SLNs were detected by CTL in 19 of the 20 patients (95.0%) (Fig. 1; Table 1), and neither SLN nor lymphatic vessel draining from the iopamidol injection site of was detected in 1 patient (Patient K). Although 18 of 19 patients (94.7%) had both SLNs and lymphatics, SLN only was detected in 1 patient. The number of SLNs was 0 in 1 patient, (5.0%), 1 in 6 patients (30.0%), 2 in 9 patients (50.0%), 3 in 3 patients (15.0%), and 4 in 1 patient (5.0%). The total number and mean number of SLNs were 37 and 1.9, respectively. All SLNs were located on the ipsilateral side; 17 (45.9%) of 37 SLNs were located at level IIA, 15 (40.5%) at level IB, 2 (5.4%) at level IA, and 1 (2.7%) at level IIB. Two SLNs (5.4%) were lingual lymph nodes. In 19 SLNs in the first 10 patients, the detection rates at 2, 5, and 10 min after the contrast medium injection were 73.7, 78.9, and 42.1%, respectively (Fig. 2). The first enhancement of SLNs was found in 14 lymph nodes (83.3%) at 2 min after the injection, and CTL at 5 min after contrast injection showed enhancement of the remaining 5 nodes (16.7%).

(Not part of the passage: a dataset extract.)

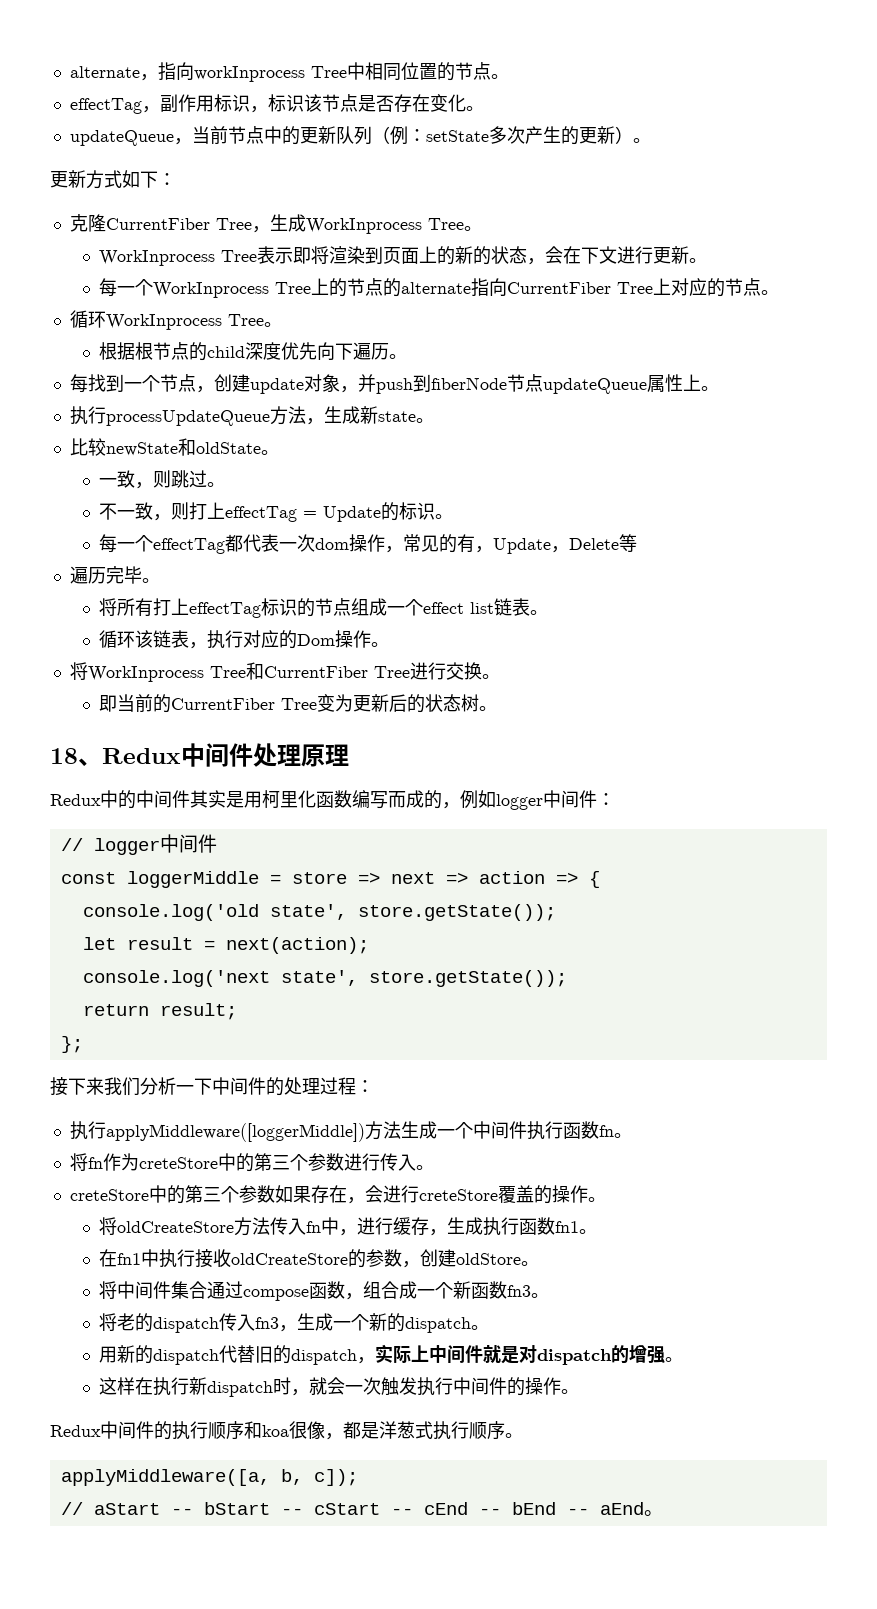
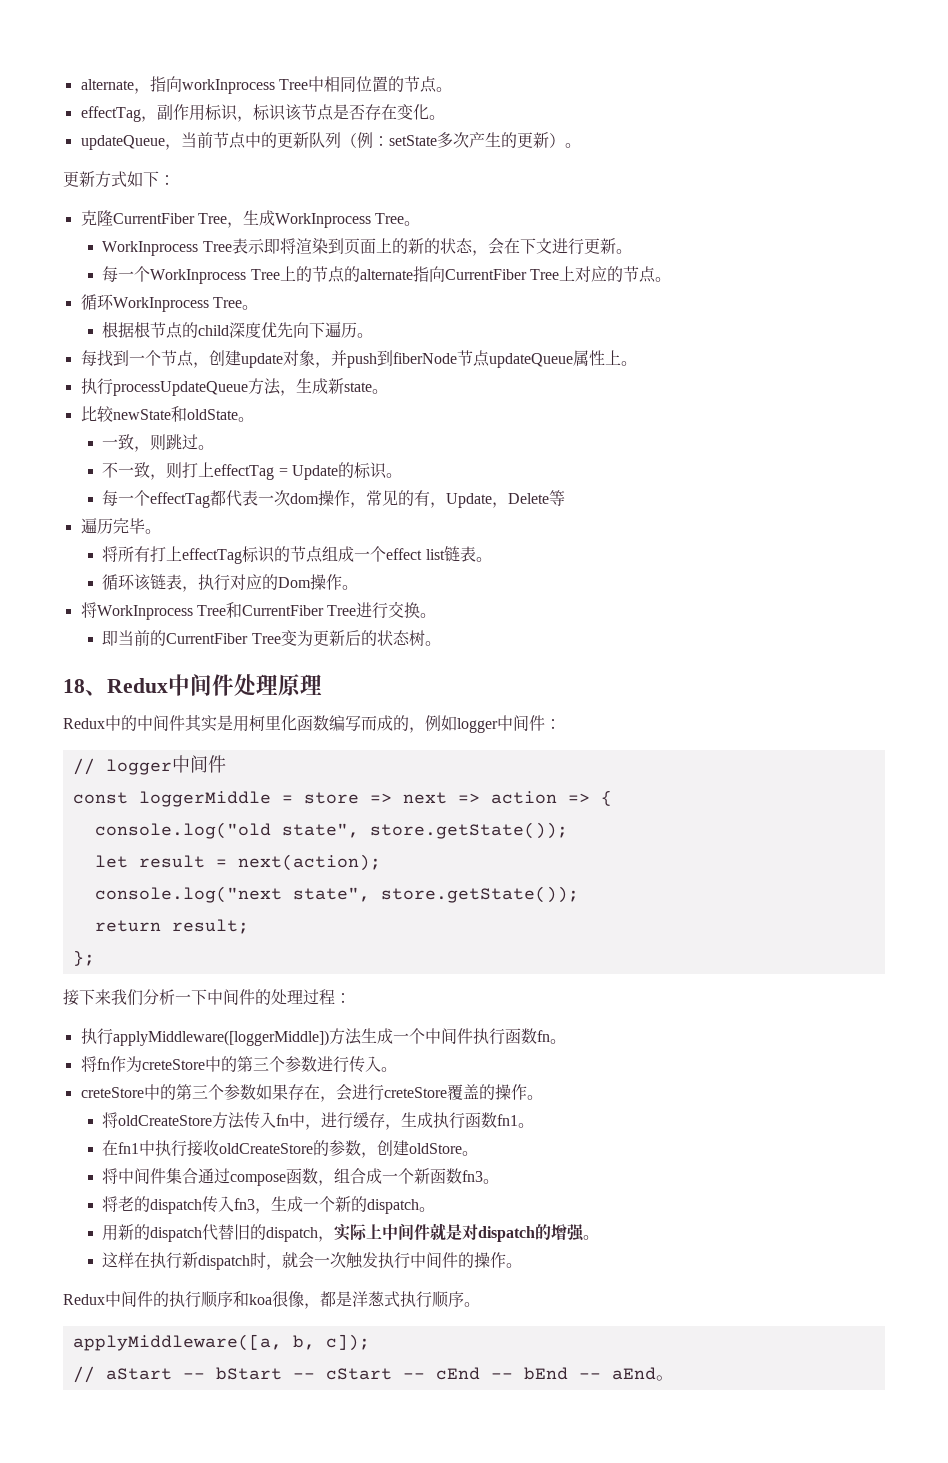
[82,904,347,921] console.log('old state', -> [94,822,359,839] console.log("old state",
[82,970,358,987] console.log('next state', -> [94,886,370,903] console.log("next state",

All SLNs could be detected by CTL both 2 and 5 min after contrast injection. In patient G, SLN enhancement was observed on CTL at 2 min after contrast injection but was washed away on CTL at 5 min after. In patients C and H, some SLNs were enhanced only 5 min after contrast injection. In 18 SLNs of the remaining 10 patients with additional CT scanning, the detection rates of SLNs at 2, 3.5, 5, and 10 min after contrast injection were 88.9, 94.4, 94.4, and 22.2%, respectively. SLN enhancement was found in 16 lymph nodes (88.9%) at 2 min after contrast injection, and CTL 3.5 and 5 min after contrast injection showed enhancement of the remaining 2 lymph nodes (11.1%). In some cases (Patients D, H, Q, and R), SLNs were detected at different scan timings. All SLNs enhanced by CTL could be identified intraoperatively as ICG fluorescent lymph nodes.

Fig. 1
figure1

CT lymphography. a: Axial image, b: coronal image, c: 3D image with cinematic volume rendering technique. Arrows indicate sentinel lymph node. Arrowheads indicate lymphatics

Table 1 Results of CTL in oral cancer patients
Fig. 2
figure2

CT lymphography (axial image). a: Sentinel lymph node and lymphatic visualized 2 min after local injection of iopamidol. b: Sentinel lymph node clearly enhanced 5 min after contrast injection, with disappearance of the lymphatic vessel. c: Disappearance of both the sentinel lymph node and lymphatic vessel 10 min after contrast injection

Discussion

Because occult cervical lymph node metastasis during observation after primary surgery is found in 20 to 30% of patients with N0 early oral cancer and generally occurs at level I to III, supraomohyoid ND has been recommended [24, 25]. However, minimally invasive surgery such as SLNB is required to avoid the complications that can occur after ND, such as facial nerve paralysis. SLNB, which benefits patients without lymph node metastasis by avoiding unnecessary lymph node dissection, has been carried out in the treatment of various cancers such as melanoma, breast, and gastric cancer [15,16,17,18,19,20,21]. SLNB using RI is standard procedure and has been recently applied in oral cancer [9, 10, 14]. However, it cannot be performed in hospitals that do not have the required equipment and systems, thereby preventing its widespread use [1]. Furthermore, the gamma probe cannot provide visual information during surgery. An alternative to RI use, SLNB using ICG fluorescence imaging has been applied in N0 early oral cancer [6, 7, 26,27,28], but ICG fluorescent lymph nodes cannot always be detected transcutaneously, particularly when located deep (0.5–1.5 cm) in the subcutaneous tissue [7, 27]. Therefore, preoperative mapping of SLNs without RI is required for widespread application of SLNB under fluorescence guidance and the reliable detection of SLNs.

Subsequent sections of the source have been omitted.